----- Input for this task

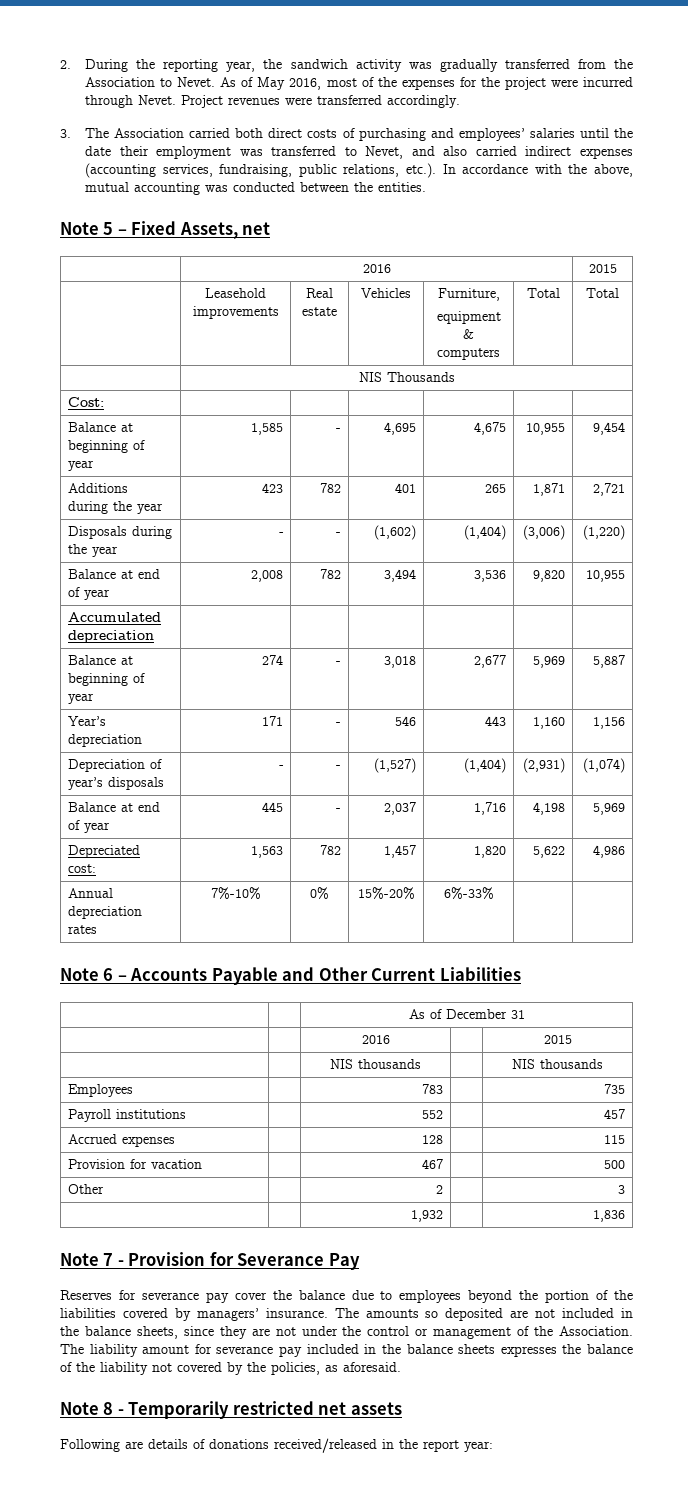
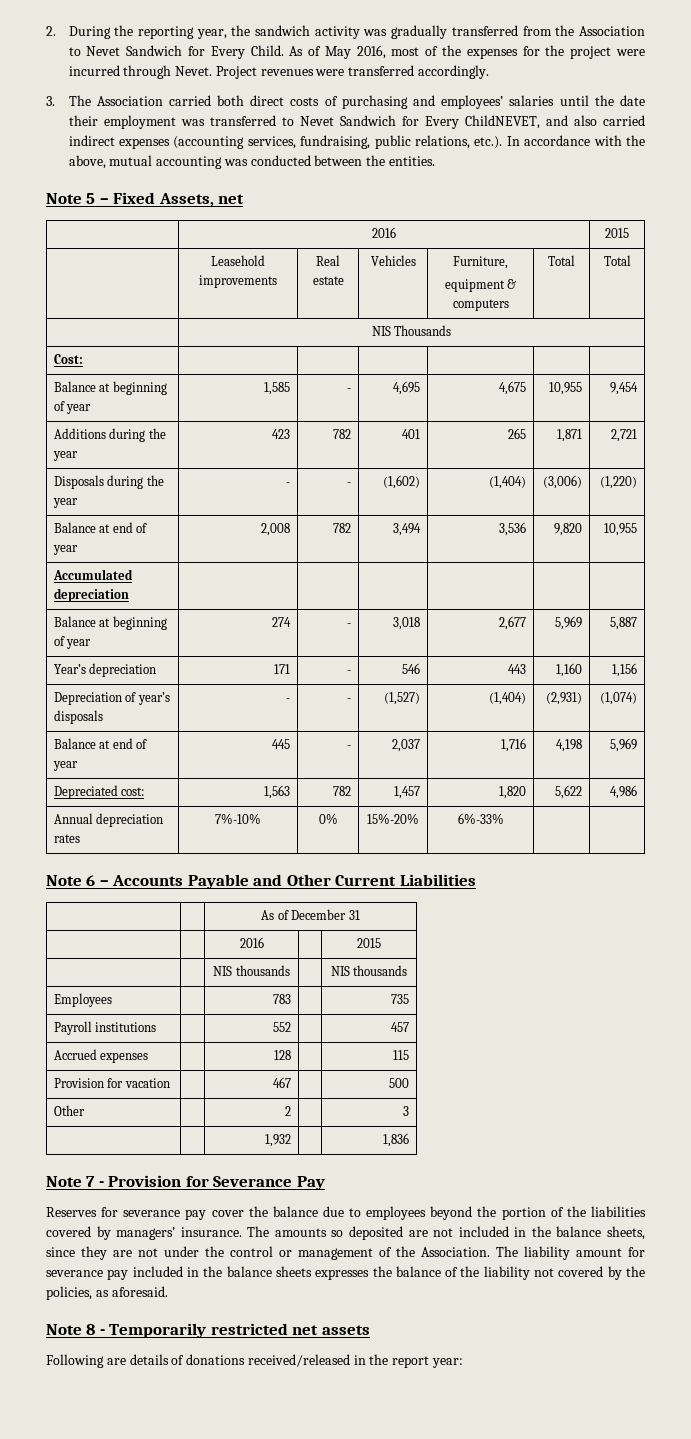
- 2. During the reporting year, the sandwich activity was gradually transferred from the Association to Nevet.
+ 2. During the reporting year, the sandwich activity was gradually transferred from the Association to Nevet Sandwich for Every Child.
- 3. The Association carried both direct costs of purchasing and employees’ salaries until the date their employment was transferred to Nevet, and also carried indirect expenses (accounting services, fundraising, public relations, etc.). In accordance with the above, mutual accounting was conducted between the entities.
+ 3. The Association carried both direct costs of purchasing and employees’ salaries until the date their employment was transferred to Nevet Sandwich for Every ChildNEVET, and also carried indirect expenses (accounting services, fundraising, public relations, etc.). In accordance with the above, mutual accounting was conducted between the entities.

----------
----- Input for this task

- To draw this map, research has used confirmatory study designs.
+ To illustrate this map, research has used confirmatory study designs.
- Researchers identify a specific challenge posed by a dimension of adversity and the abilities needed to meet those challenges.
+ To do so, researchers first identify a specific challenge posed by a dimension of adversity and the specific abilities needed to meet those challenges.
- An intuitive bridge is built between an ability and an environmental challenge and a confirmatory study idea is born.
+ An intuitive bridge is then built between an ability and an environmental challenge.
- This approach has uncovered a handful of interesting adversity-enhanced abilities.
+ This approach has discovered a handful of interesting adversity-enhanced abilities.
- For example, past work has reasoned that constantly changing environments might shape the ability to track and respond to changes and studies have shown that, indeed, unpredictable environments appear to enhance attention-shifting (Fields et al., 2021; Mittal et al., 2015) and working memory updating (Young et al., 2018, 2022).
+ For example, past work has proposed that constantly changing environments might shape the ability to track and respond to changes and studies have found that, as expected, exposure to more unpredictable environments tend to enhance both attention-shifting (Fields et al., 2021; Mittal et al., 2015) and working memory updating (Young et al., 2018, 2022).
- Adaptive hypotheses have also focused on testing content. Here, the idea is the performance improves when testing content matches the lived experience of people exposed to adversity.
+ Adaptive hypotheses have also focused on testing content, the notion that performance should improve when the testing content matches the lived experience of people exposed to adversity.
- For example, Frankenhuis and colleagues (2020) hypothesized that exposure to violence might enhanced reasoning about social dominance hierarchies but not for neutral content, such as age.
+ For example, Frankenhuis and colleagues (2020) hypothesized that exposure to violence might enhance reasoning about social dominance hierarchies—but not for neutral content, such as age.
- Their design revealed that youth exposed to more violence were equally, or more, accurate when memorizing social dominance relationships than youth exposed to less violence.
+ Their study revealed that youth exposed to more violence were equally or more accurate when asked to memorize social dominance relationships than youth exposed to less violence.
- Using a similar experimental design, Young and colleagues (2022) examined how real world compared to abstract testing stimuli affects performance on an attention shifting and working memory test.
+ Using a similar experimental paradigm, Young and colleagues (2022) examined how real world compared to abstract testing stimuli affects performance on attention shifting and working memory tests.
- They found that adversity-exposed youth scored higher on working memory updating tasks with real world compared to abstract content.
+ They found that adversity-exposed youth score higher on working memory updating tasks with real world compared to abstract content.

----------

*Prompt*
Please give an exact copy of the lines above, beginning with the line containing "- 2. During" and running through the line containing "for Every Child.", and of no other lines.

*Response box*
- 2. During the reporting year, the sandwich activity was gradually transferred from the Association to Nevet.
+ 2. During the reporting year, the sandwich activity was gradually transferred from the Association to Nevet Sandwich for Every Child.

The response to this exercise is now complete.